I registi, che hanno introdotto l’Arrampicamuri nell’UCM in Captain America: Civil War per poi averlo nel corposo team di personaggi presenti in Avengers: Infinity War e Avengers: Endgame, hanno spiegato di non essere “né affranti né sorpresi” dal divorzio fra la Marvel e la Sony.

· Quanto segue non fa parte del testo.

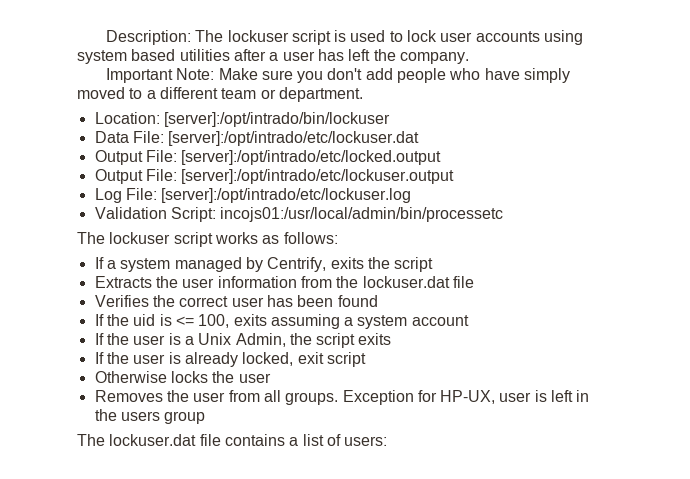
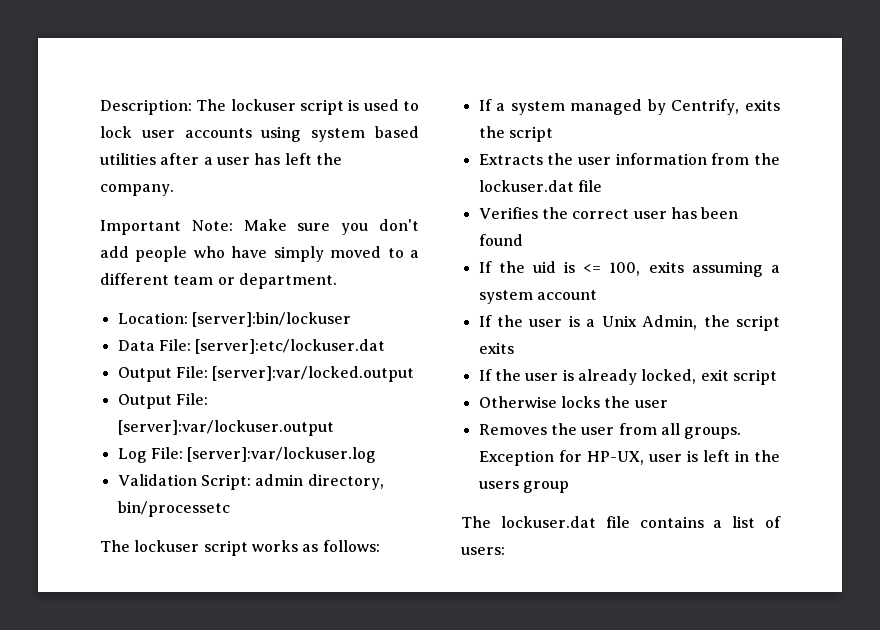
[163,112,390,127] [server]:/opt/intrado/bin/lockuser -> [191,312,351,327] [server]:bin/lockuser
[168,131,420,146] [94,150,442,165] [94,169,455,184] [server]:/opt/intrado/etc/lockuser.dat // Output File: [server]:/opt/intrado/etc/locked.output // Output File: [server]:/opt/intrado/etc/lockuser.output -> [195,339,386,354] [117,366,415,382] [117,393,208,409] [117,420,334,436] [server]:etc/lockuser.dat // Output File: [server]:var/locked.output // Output File: [server]:var/lockuser.output
[161,188,412,203] [server]:/opt/intrado/etc/lockuser.log -> [187,447,377,463] [server]:var/lockuser.log
[220,207,504,222] incojs01:/usr/local/admin/bin/processetc -> [255,474,384,490] [117,501,230,517] admin directory, bin/processetc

Joe Russo: eravamo estremamente appassionati alla cosa. Volevamo davvero che potesse diventare realtà e abbiamo lottato a lungo all’interno della Marvel per far sì che lo diventasse effettivamente. È non è stato facile. Kevin Feige ha affrontato un sacco di beghe. Ci sono stati parecchi alti e bassi, continuava a venire nel nostro ufficio e noi gli dicevamo “Senti, dobbiamo farlo insieme alla Sony” e lui “Ok, troverò un modo” e se ne tornava nel suo ufficio. A escogitare una soluzione. Voleva aprire quella porta con la speranza di sentirci dire “Abbiamo trovato un modo! Non abbiamo bisogno di Spider-Man!” perché c’è un quantitativo inimmaginabile di lavoro dietro al riuscire a fare andare d’accordo due corporation gigantesche. E già per il semplice fatto che alla fine è successo davvero, dovremmo star qua a danzare e festeggiare per aver avuto la possibilità [di avere per un po’ Spider-Man nell’UCM, ndr.].

Anthony Russo: penso sia questa la ragione per cui Joe ed io non siamo né devastati né sorpresi che ci sia stato un alterco. Proprio perché, in primo luogo, è stato difficile renderlo possibile.